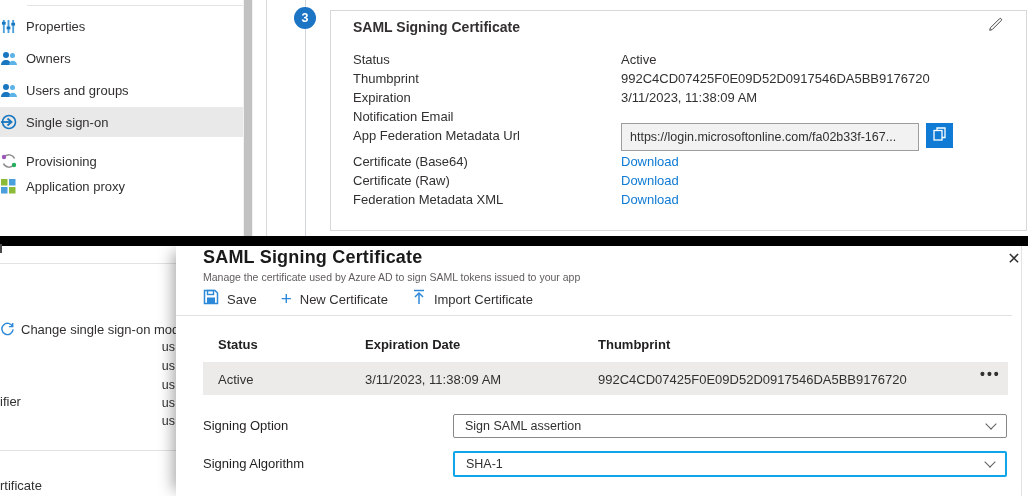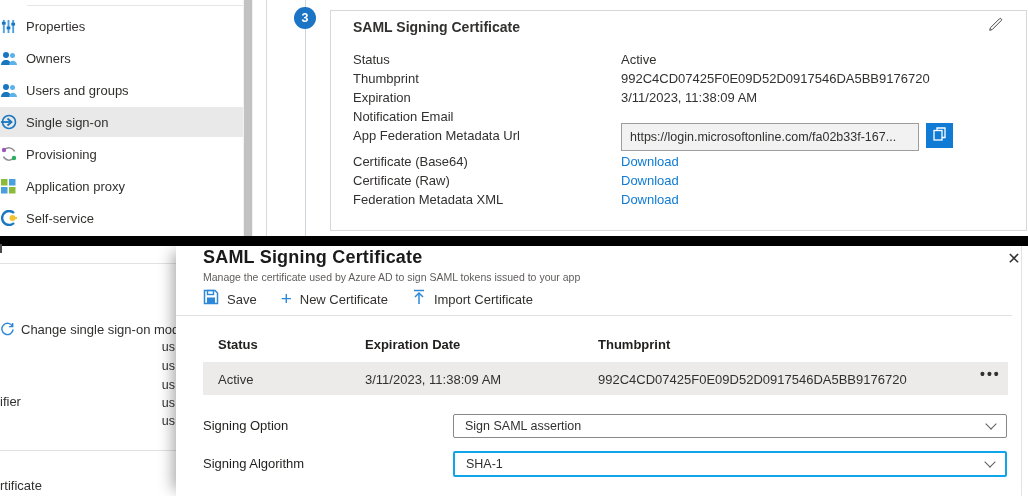--- a/index.html
+++ b/index.html
@@ -131,21 +131,21 @@
       <span class="ico">
         <svg width="16" height="16" viewBox="0 0 16 16">
             <circle cx="8" cy="8" r="6.5" fill="none" stroke="#1877c0" stroke-width="1.6"></circle>
             <line x1="0" y1="8" x2="9" y2="8" stroke="#1877c0" stroke-width="1.8"></line>
             <path d="M6.5 4.5 L10.5 8 L6.5 11.5" fill="none" stroke="#1877c0" stroke-width="1.8"></path>
           </svg>
       </span>
       <span class="lbl">Single sign-on</span>
     </div>
 
-    <div class="abs side-item" style="top:139px">
+    <div class="abs side-item" style="top:146px">
       <span class="ico">
         <svg width="16" height="16" viewBox="0 0 16 16">
             <path d="M13.5 5.5 A6 6 0 0 0 3 4.5" fill="none" stroke="#8c8c8c" stroke-width="1.5"></path>
             <path d="M2.5 10.5 A6 6 0 0 0 13 11.5" fill="none" stroke="#8c8c8c" stroke-width="1.5"></path>
             <circle cx="3" cy="4" r="2.2" fill="#9b59b6"></circle>
             <circle cx="13" cy="12" r="2.2" fill="#27ae60"></circle>
           </svg>
       </span>
       <span class="lbl">Provisioning</span>
     </div>
@@ -155,30 +155,20 @@
         <svg width="15" height="15" viewBox="0 0 15 15">
             <rect x="0" y="0" width="6.5" height="6.5" fill="#8bbb37"></rect>
             <rect x="8" y="0" width="6.5" height="6.5" fill="#4a9fdc"></rect>
             <rect x="0" y="8" width="6.5" height="6.5" fill="#4a9fdc"></rect>
             <rect x="8" y="8" width="6.5" height="6.5" fill="#8bbb37"></rect>
           </svg>
       </span>
       <span class="lbl">Application proxy</span>
     </div>
 
-    <div class="abs side-item" style="top:203px">
-      <span class="ico">
-        <svg width="16" height="16" viewBox="0 0 16 16">
-            <path d="M13 3 A7 7 0 1 0 13 13" fill="none" stroke="#1877c0" stroke-width="2.4"></path>
-            <circle cx="11.5" cy="8" r="3" fill="#f2c231"></circle>
-            <rect x="12.5" y="7" width="3.5" height="2" fill="#f2c231"></rect>
-          </svg>
-      </span>
-      <span class="lbl">Self-service</span>
-    </div>
   </div>
 
   <div class="abs v-scrollbar">
     <div class="thumb"></div>
   </div>
   <div class="abs sidebar-border"></div>
 
   <div class="abs step-connector"></div>
   <div class="abs step-badge">3</div>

YOUR INSTRUCTIONS
What is wanted is a verbatim transcription of every record above, pictures excluded.

RESPONSE TO THIS EXERCISE
--- a/index.html
+++ b/index.html
@@ -131,21 +131,21 @@
       <span class="ico">
         <svg width="16" height="16" viewBox="0 0 16 16">
             <circle cx="8" cy="8" r="6.5" fill="none" stroke="#1877c0" stroke-width="1.6"></circle>
             <line x1="0" y1="8" x2="9" y2="8" stroke="#1877c0" stroke-width="1.8"></line>
             <path d="M6.5 4.5 L10.5 8 L6.5 11.5" fill="none" stroke="#1877c0" stroke-width="1.8"></path>
           </svg>
       </span>
       <span class="lbl">Single sign-on</span>
     </div>
 
-    <div class="abs side-item" style="top:139px">
+    <div class="abs side-item" style="top:146px">
       <span class="ico">
         <svg width="16" height="16" viewBox="0 0 16 16">
             <path d="M13.5 5.5 A6 6 0 0 0 3 4.5" fill="none" stroke="#8c8c8c" stroke-width="1.5"></path>
             <path d="M2.5 10.5 A6 6 0 0 0 13 11.5" fill="none" stroke="#8c8c8c" stroke-width="1.5"></path>
             <circle cx="3" cy="4" r="2.2" fill="#9b59b6"></circle>
             <circle cx="13" cy="12" r="2.2" fill="#27ae60"></circle>
           </svg>
       </span>
       <span class="lbl">Provisioning</span>
     </div>
@@ -155,30 +155,20 @@
         <svg width="15" height="15" viewBox="0 0 15 15">
             <rect x="0" y="0" width="6.5" height="6.5" fill="#8bbb37"></rect>
             <rect x="8" y="0" width="6.5" height="6.5" fill="#4a9fdc"></rect>
             <rect x="0" y="8" width="6.5" height="6.5" fill="#4a9fdc"></rect>
             <rect x="8" y="8" width="6.5" height="6.5" fill="#8bbb37"></rect>
           </svg>
       </span>
       <span class="lbl">Application proxy</span>
     </div>
 
-    <div class="abs side-item" style="top:203px">
-      <span class="ico">
-        <svg width="16" height="16" viewBox="0 0 16 16">
-            <path d="M13 3 A7 7 0 1 0 13 13" fill="none" stroke="#1877c0" stroke-width="2.4"></path>
-            <circle cx="11.5" cy="8" r="3" fill="#f2c231"></circle>
-            <rect x="12.5" y="7" width="3.5" height="2" fill="#f2c231"></rect>
-          </svg>
-      </span>
-      <span class="lbl">Self-service</span>
-    </div>
   </div>
 
   <div class="abs v-scrollbar">
     <div class="thumb"></div>
   </div>
   <div class="abs sidebar-border"></div>
 
   <div class="abs step-connector"></div>
   <div class="abs step-badge">3</div>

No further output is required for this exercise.